Proteus doesn’t like this scheme very much. I’ve had strange problems with EEPROM, which sent only 0xFF in response to sequential reads.
I’d changed frequency of PIC from 10MHz to 1MHz and EEPROM started to work properly. After that I raised frequency back to 10MHZ and EEPROM still works.
What was that?
Back in the days, in the real hardware, each my EEPROM worked well on the firmware identical to this project, although subroutines that deals with EEPROM is homemade and have no any delays or timing adjustments. These subroutines without changes worked on PIC16F628@24MHz.
As I remember, I have never encountered any I2C bus errors on the real hardware.

Downloads:
ASM file.
HEX file for flashing PIC.
EEPROM ‘binary’ file for EEPROM.
CHARGEN character generator on Perl.
Project file for Proteus 8.4

I think this firmware can be improved in two ways.
1) You can use computed jump to the list of RETLW instructions.
It will reduce the amount of instruction words needed for letter images.
But as I understand, this microcontroller can perform computed jumps only in the range of 255 bytes.
So, we have to divide our symbol table into the blocks of 32 characters each and then we can perform a
computed jump within this block.
It might reduce the amount of code needed to load character to videoram.
But anyway, one letter consists at least of 5 program words (if I didn’t miss some trick that allows to use program memory for data storage),
and ASCII has about 200 characters. It means that all program memory (1000 words) is needed to store letter images. There is no space for other code no matter how clever and tricky you are 🙂
2) Character images can be stored on the external EEPROM in a specific range of addresses. It would be like a two partitions of EEPROM, the one with alphabet images and the other with a string content or you can connect two different EEPROMs.
This approach requires 16-bit calculations to pick letter image but has no limitations to alphabet itself.

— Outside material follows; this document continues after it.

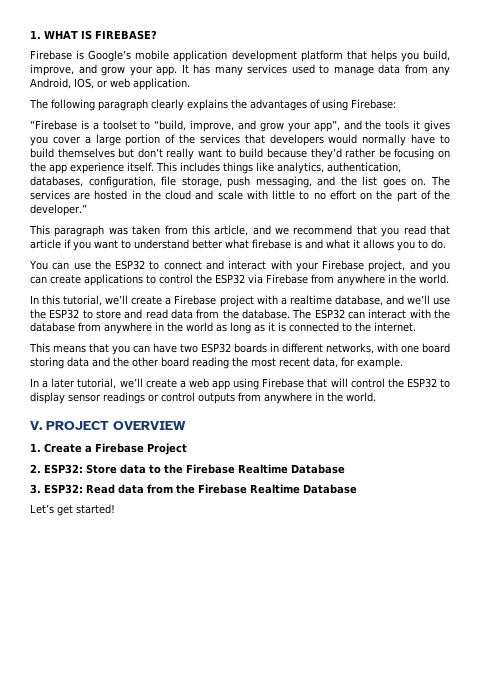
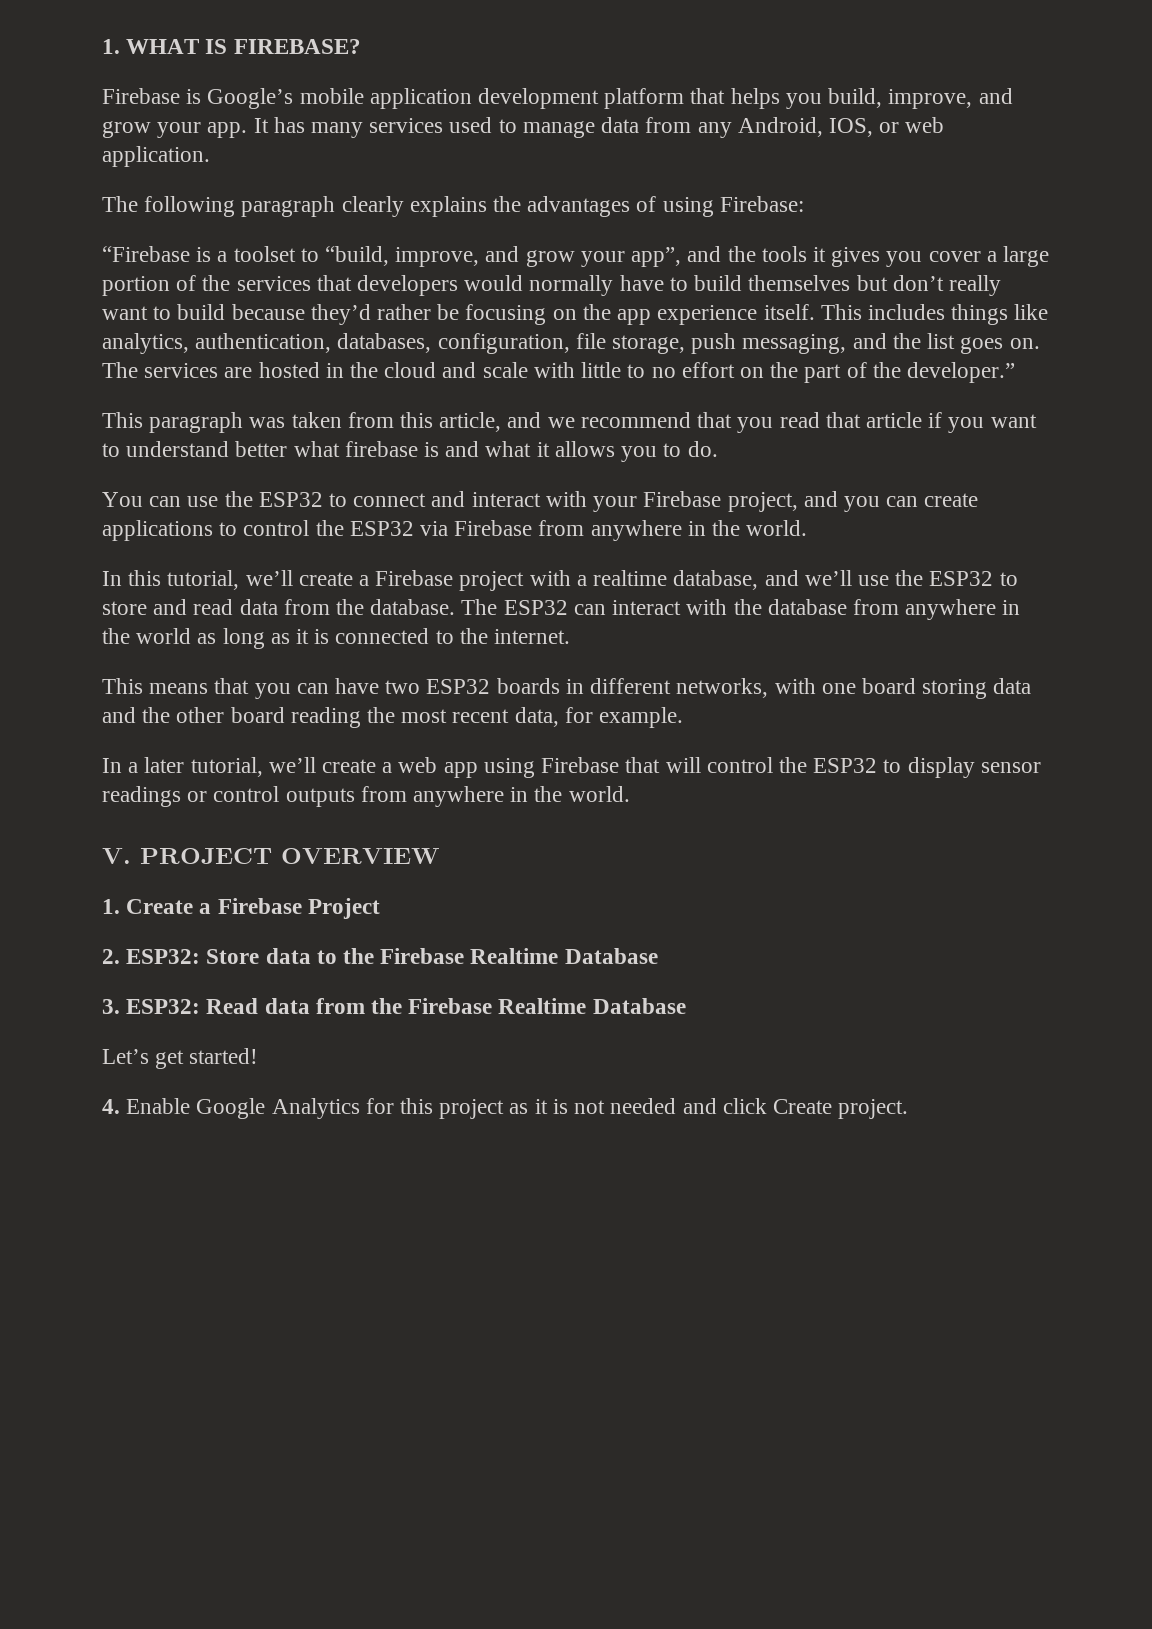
+ 4. Enable Google Analytics for this project as it is not needed and click Create project.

I did not implement these improvements myself.

So, what about expansion to 8×64 matrix size?
It seems that I did something like that.
I didn’t tested THIS code in Proteus, and it won’t work directly, but you can change the project from the current page to this 8×64 code.
The key is to use only 4 GPRs for your own purposes and left the rest 64 for videoram.
It means that there will be no place for hidden videobuffer from which a new letter is shifted on the screen so,
you should store on the EEPROM the image of the string (I think that what I did) and shift the string to videobuffer from the EEPROM column my column.